Advertisement

Water District’s Problems Won’t Be Solved by Its New Code of Conduct : Ethics: Santa Margarita agency is showing much concern for public relations, little for actual reform.

Share
</i>

Recent reports from the Santa Margarita Water District promote the impression that action is being taken to solve the various problems afflicting the district. The water district unveiled a code of ethics and Walter W. Knitz, general manager, and Michael P. Lord, assistant general manager, have resigned. The problem is that the district’s approach to “reform” is guided by the belief that its chief problem is amenable to remedy by better public relations.

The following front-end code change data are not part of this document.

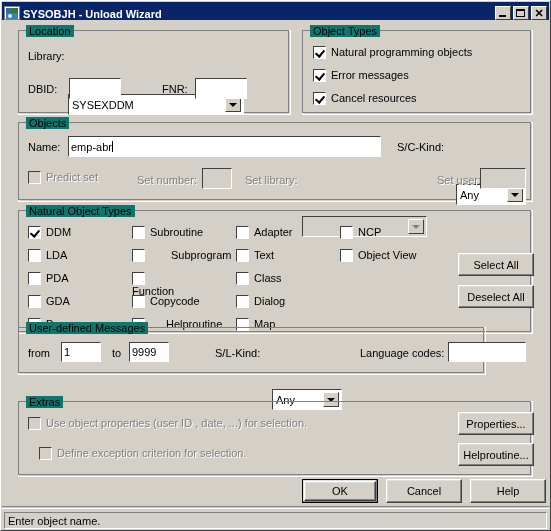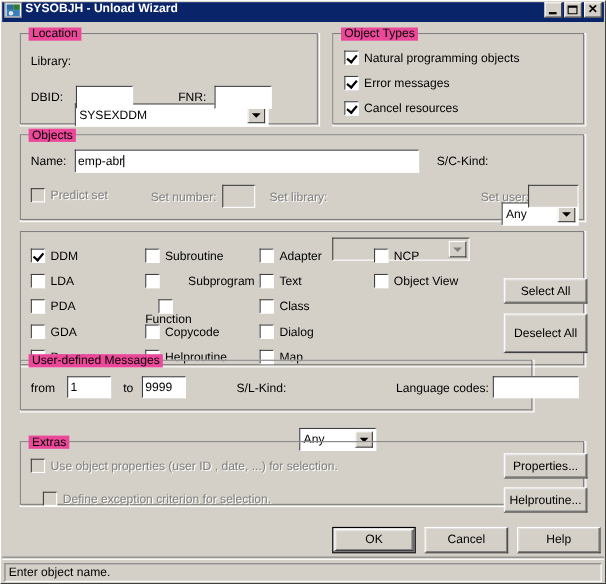--- a/index.html
+++ b/index.html
@@ -33,21 +33,21 @@
   }
 
   
   .titlebar {
     position: absolute;
     left: 1px; top: 1px;
     width: 547px;
     height: 18px;
     background: linear-gradient(to right, #0a246a, #0a246a);
     display: flex;
-    align-items: flex-start;
+    align-items: flex-end;
     padding: 0 2px;
     box-sizing: border-box;
   }
   .title-icon {
     width: 16px; height: 14px;
     margin-right: 3px;
     flex: 0 0 auto;
     position: relative;
     background: #ffffff;
     border: 1px solid #808080;
@@ -135,21 +135,21 @@
     content: "";
     position: absolute;
     left: -1px; top: -1px; right: 1px; bottom: 1px;
     border: 1px solid #808080;
     pointer-events: none;
   }
   .group > .legend {
     position: absolute;
     top: -6px;
     left: 7px;
-    background: #ec4899;
+    background: #0f766e;
     padding: 0 3px;
     font-size: 11px;
     color: #000000;
     white-space: nowrap;
     z-index: 2;
   }
 
   
   .lbl {
     position: absolute;
@@ -235,21 +235,20 @@
     border-left: 4px solid transparent;
     border-right: 4px solid transparent;
     border-top: 4px solid #000000;
   }
   .combo.dis .arrowbtn::after { border-top-color: #808080; }
 
   
   .cb {
     position: absolute;
     display: flex;
-    align-items: center;
     white-space: nowrap;
   }
   .cb .box {
     width: 13px;
     height: 13px;
     background: #ffffff;
     border-top: 1px solid #404040;
     border-left: 1px solid #404040;
     border-right: 1px solid #ffffff;
     border-bottom: 1px solid #ffffff;
@@ -425,20 +424,21 @@
       <div class="combo dis" style="left:283px; top:45px; width:125px; height:21px;">
         <div class="cval"></div>
         <div class="arrowbtn"></div>
       </div>
 
       <div class="lbl dis" style="left:418px; top:51px;">Set user:</div>
       <div class="txt dis" style="left:461px; top:45px; width:46px; height:21px;"></div>
     </div>
 
     <div class="group" style="left:16px; top:189px; width:515px; height:124px;">
+      <div class="legend">Natural Object Types</div>
 
       <div class="cb" style="left:9px; top:15px;">
         <span class="box checked"></span>
         <span class="cbl">DDM</span>
       </div>
       <div class="cb" style="left:9px; top:38px;">
         <span class="box"></span>
         <span class="cbl">LDA</span>
       </div>
       <div class="cb" style="left:9px; top:61px;">
@@ -463,21 +463,21 @@
         <span class="cbl">Subprogram</span>
       </div>
       <div class="cb" style="left:113px; top:61px;flex-direction:column;">
         <span class="box"></span>
         <span class="cbl">Function</span>
       </div>
       <div class="cb" style="left:113px; top:84px;">
         <span class="box"></span>
         <span class="cbl">Copycode</span>
       </div>
-      <div class="cb" style="left:113px; top:107px;">
+      <div class="cb" style="left:113px; top:107px;gap:16px;">
         <span class="box"></span>
         <span class="cbl">Helproutine</span>
       </div>
 
       <div class="cb" style="left:217px; top:15px;">
         <span class="box"></span>
         <span class="cbl">Adapter</span>
       </div>
       <div class="cb" style="left:217px; top:38px;">
         <span class="box"></span>
@@ -499,21 +499,21 @@
       <div class="cb" style="left:321px; top:15px;">
         <span class="box"></span>
         <span class="cbl">NCP</span>
       </div>
       <div class="cb" style="left:321px; top:38px;">
         <span class="box"></span>
         <span class="cbl">Object View</span>
       </div>
 
       <div class="btn" style="left:439px; top:42px; width:76px; height:23px;">Select All</div>
-      <div class="btn" style="left:439px; top:74px; width:76px; height:36px;">Deselect All</div>
+      <div class="btn" style="left:439px; top:74px; width:76px; height:23px;">Deselect All</div>
     </div>
 
     <div class="group" style="left:16px; top:306px; width:468px; height:48px;">
       <div class="legend">User-defined Messages</div>
 
       <div class="lbl" style="left:9px; top:19px;">from</div>
       <div class="txt" style="left:42px; top:14px; width:40px; height:20px;">1</div>
 
       <div class="lbl" style="left:93px; top:19px;">to</div>
       <div class="txt" style="left:110px; top:14px; width:40px; height:20px;">9999</div>
@@ -521,21 +521,21 @@
       <div class="lbl" style="left:196px; top:19px;">S/L-Kind:</div>
       <div class="combo" style="left:253px; top:13px; width:70px; height:21px;">
         <div class="cval">Any</div>
         <div class="arrowbtn"></div>
       </div>
 
       <div class="lbl" style="left:341px; top:19px;">Language codes:</div>
       <div class="txt" style="left:429px; top:14px; width:78px; height:20px;"></div>
     </div>
 
-    <div class="group" style="left:16px; top:380px; width:515px; height:60px;">
+    <div class="group" style="left:16px; top:380px; width:515px; height:76px;">
       <div class="legend">Extras</div>
 
       <div class="cb dis" style="left:9px; top:15px;">
         <span class="box"></span>
         <span class="cbl">Use object properties (user ID , date, ...)  for selection.</span>
       </div>
       <div class="btn" style="left:439px; top:10px; width:76px; height:23px;">Properties...</div>
 
       <div class="cb dis" style="left:9px; top:45px;padding-left:11px;">
         <span class="box"></span>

Board Chairman Don B. Schone and Knitz and Lord have all blamed the press for the troubles with the district. No one has admitted any misconduct. The first action taken by the board after public disclosure of self-dealing, double-billing, conflicts of interest and expense account abuse was to hire political consultants to salvage the district’s image. Every subsequent action was designed to solve a public relations problem, not solve structural or management difficulties.

The district board is wrong. Its problems are not the result of a malicious press. Rather, the causes of the district’s difficulties are structural inefficiencies and poor management.

Advertisement

A significant structural problem is the proliferation of and the lack of accountability for special districts, whether they be water, sewage or fire protection districts. The outmoded and inefficient nature of special districts has been the subject of two Orange County grand jury reports that warned that these special districts were ripe for abuse due to the lack of accountability. To date all recommendations for reform have been ignored.

This district invited abuse due to the lack of one-person, one-vote elections. The district uses the archaic method of electing directors based on dollar of assessed land value per vote. Thus, the largest landowners in the district have disproportionate power to influence board elections and thereby district policy. It will surprise no one that (1) the largest landowners are also large land developers and (2) the board granted special financial benefits to the largest landowner, the Santa Margarita Co. The financial windfall the board gave the Santa Margarita Co. amounted to $8.5 million. That’s right folks, the district chose to pay $8.5 million for interest on debt that the Santa Margarita Co. was obligated to pay. The water district received no benefit from its generosity with the public treasury in return; worse yet, most property owners in the district received no benefit either. By maintaining a voting system based on land value, the water district is thumbing its nose at real reform.

The management problems with the Santa Margarita district are the poor supervision exercised by the board over Knitz and Lord and the incestuous relationship between the district and those who conduct business with it. While the occurrence of excessive travel and meal expenses, such as a limousine ride in the Big Apple, captures public attention, the cost to the ratepayers for such abuse is small potatoes compared to the cost due to the lack of an arms-length relationship with those who do business with the district. The biggest problem with the district was not Knitz and Lord, and thus their resignation will not solve its serious problems.

A troubling aspect to this issue is the lack of acceptance of responsibility by the board. The ratepayers elected the board to protect ratepayers’ interests, not the interests of the board, district personnel or land developers. Though there has been abundant evidence that the actions of Knitz and Lord were well known to the board, Schone continues to plead ignorance. If true, then Schone failed to perform his responsibilities as chairman. If Schone knew of their activities, he should acknowledge this and not allow Knitz and Lord to be the fall guys. In either case, it would be honorable for Schone to step down and let someone with credibility attempt to resolve the district’s problems.

The code of ethics adopted by the district is a step, albeit small, in the right direction. However, the district’s claim that its code of ethics is the “strictest” in the county is little more than a smoke screen. The code primarily delineates guidelines for travel, meal and entertainment expenses and eliminating nepotism. Much of it is common business practice. Failure to comply with such practices would get most employees fired in the private sector. The code’s most serious flaw is that it lacks the force of law and will be enforced by the very people who have been the problem.

This is not reform, it’s a press release intended to minimize further scrutiny of problems that remain and move the district out of the public limelight. Ratepayers and the general public cannot let this happen. A public relations campaign is no substitute for reform to remedy the structural and management ills of the Santa Margarita Water District.